The first story, Vanilla, is my second most rejected story. I suppose it is a testament to my love for it that I have not dismantled it after all these years.
I wrote the second story on a whim a few years ago after learning that one of my friends was turning twenty or something close. I only remember that I laughed quite a bit while writing it.
Vanilla
1.
One percent mortality, you think as you count the squares that pattern the ceiling, doesn’t mean anything if you’re part of the one percent. Sometimes you forget there was a time before this. Before the great beyond shifted from being the subject of your teenage poems to your reality, any day from now.
You think about how odd it is that Grace, the new nurse at your bedside, is your old classmate. The girl you used to date but broke up with because your mood was darker than your black metal band T-shirts and all you wrote about was death and how you longed for it. It convinces you there is a god making a show of this. It convinces you your death is inevitable. Grace is simply here to bear witness in that sardonic way the universe resolves itself.
2.
Somewhere between sixteen and now, you picked up the zest for life, and for two years you tried denying it, because accepting that you were over Avenged Sevenfold and Slipknot would have made you cliché—in that grotesque way you always believed you weren’t. The average teenage kid dealing with angst by clamping headphones to their head and headbanging to Korn and Black Sabbath. Typical. Vanilla. And it was even more grotesque because you weren’t American or British. You were African, Nigerian, and the majority of your peers, they dealt with their angst in different ways.
Grace called you a wannabe goth kid the day you broke up. You wondered how long she had kept that in. This thing, she said, it won’t last. Your sadness, it’s not even real. You want to be depressed and look goth so bad for the aesthetics. It’s performative. You wear black clothes and cling to weird music bands to seem weird, different, ostracised, because without them, there is nothing different about you. You are vanilla. You do not stand out.
You cried that night. Her words cut into your heart like a motherfucker.
Anyway, your sadness, it was real, and at that time, you wanted to tie boulders to your feet and walk into the Atlantic. That was too far, so you romanticised drowning in the local river, or the Niger where no one would find your body. You refused to learn how to swim.
In those years, headbanging to those bands was your way of coping. And when you started to outgrow them, because you had made them so integral to your identity, you panicked. Like a middle-aged man clinging to his skinny jeans. You couldn’t accept that you no longer needed them, were no longer that teenage kid. And you thought maybe Grace was onto something when she called you vanilla.
3.
So, Grace. You last saw each other five years ago. She was in her third year at the University of Ibadan. You were at Ife, in your second year because you had dropped out of your English major—after losing the darkness that drove all your poetry in your first year—to pursue something more practical. Like law.
You were convinced your sadness would last forever, and it broke your heart to pieces when it didn’t.
Grace sits by your bed now and asks you how you are, how you’ve been. You trade calcified pleasantries and size up each other in your minds; you both juxtapose what you see now with what your potentials seemed like back then. She is all she seemed she would be.
You always told her you wouldn’t live to be twenty-one. If the noose didn’t do it, the water would. You wonder if she remembers this. Twenty-one is long behind you now.
She mutters a prayer for you to recover quickly. She’s always been religious like this. Even though you say amen many times in your mind, you look at her and shrug nonchalantly as you used to every time she said she didn’t want you to off yourself someday, like you considered life too trivial to want to extend.

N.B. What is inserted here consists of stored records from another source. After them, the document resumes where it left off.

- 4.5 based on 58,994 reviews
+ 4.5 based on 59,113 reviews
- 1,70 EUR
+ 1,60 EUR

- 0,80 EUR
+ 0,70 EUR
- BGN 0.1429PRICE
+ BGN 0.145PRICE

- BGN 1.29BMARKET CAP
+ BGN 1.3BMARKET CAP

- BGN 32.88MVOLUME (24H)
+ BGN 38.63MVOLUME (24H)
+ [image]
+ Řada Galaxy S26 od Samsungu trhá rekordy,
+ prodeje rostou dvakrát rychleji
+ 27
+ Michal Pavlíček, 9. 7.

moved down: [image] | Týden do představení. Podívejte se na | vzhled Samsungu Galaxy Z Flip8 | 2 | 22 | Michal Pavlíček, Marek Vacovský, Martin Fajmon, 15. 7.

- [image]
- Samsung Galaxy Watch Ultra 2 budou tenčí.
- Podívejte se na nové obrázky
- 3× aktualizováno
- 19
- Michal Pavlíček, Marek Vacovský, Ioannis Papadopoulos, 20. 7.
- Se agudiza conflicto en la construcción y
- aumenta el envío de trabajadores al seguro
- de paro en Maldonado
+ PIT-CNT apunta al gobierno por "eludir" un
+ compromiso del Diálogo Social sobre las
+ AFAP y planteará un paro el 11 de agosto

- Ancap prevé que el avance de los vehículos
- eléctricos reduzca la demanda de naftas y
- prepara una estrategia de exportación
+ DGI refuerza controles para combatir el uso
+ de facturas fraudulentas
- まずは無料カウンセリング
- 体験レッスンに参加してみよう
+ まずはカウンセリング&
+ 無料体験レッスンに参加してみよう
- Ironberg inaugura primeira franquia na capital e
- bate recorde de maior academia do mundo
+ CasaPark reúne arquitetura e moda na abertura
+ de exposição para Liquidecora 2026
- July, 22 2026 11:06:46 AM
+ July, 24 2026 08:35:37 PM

Do you, she asks as she gets up from your bedside, still listen to those weird bands of yours?
You hesitate, stare at her for five seconds while you contemplate what to say. And then you give her a deliberately ambiguous shrug.
You Started to Realise You Were a Teenager a Little Too Late
1.
You started to realise you were a teenager a little too late, at nineteen, when you were already forgetting what it was like to be a teenager. So you ran to your local bookstore and bought a journal.
Every day, you spent a few minutes digging deep into your earliest memories of being a teenager, recording, trying to remember what being a teenager felt like, had felt like. It pained you to admit, even to yourself, but you were no longer cool to the cool kids. The sixteen-year-olds on your block now regarded you as one of the adults. You felt awkward every time you tried to blend in with them.
2.
The truth is you were never a cool kid. On some days, you couldn’t tell if your difficulty dredging up memories that felt authentically sixteen was because time is the devil that eats all memories or because there were no memories to dig up.
When your cool friends who also were no longer sixteen talked about the things they did at sixteen, you always felt a sense of loss, of wasted time, wasted youth. You could never relate. All the fun and buzz.
It always felt like you hadn’t really lived.
3.
After a month of journaling, a few days before you turned twenty, you broke down in a corner of your local nightclub—a marijuana roll between your lips as you attempted to create something to remember—and you cried the fuck out of your eyes. For some strange reason, you felt the urge to press your wet cheeks against the warm, dusty floor.
You had spent a month trying to crystallise your memories of what it felt like to be authentically a teen in your journal and failed. What will you refer to when you try to deal with your teenage children? When you try to befriend them? When you try not to be the parent who doesn’t understand?
And so you cried. And cried some more.
I am unsure how to close this letter, so here are some film subtitles I took last year. They’re from the Korean drama Run On.
For some reason, I have been replaying ayra’s commas & bad vibes nonstop since morning. commas, especially.
Share if you liked anything here.
Until next time.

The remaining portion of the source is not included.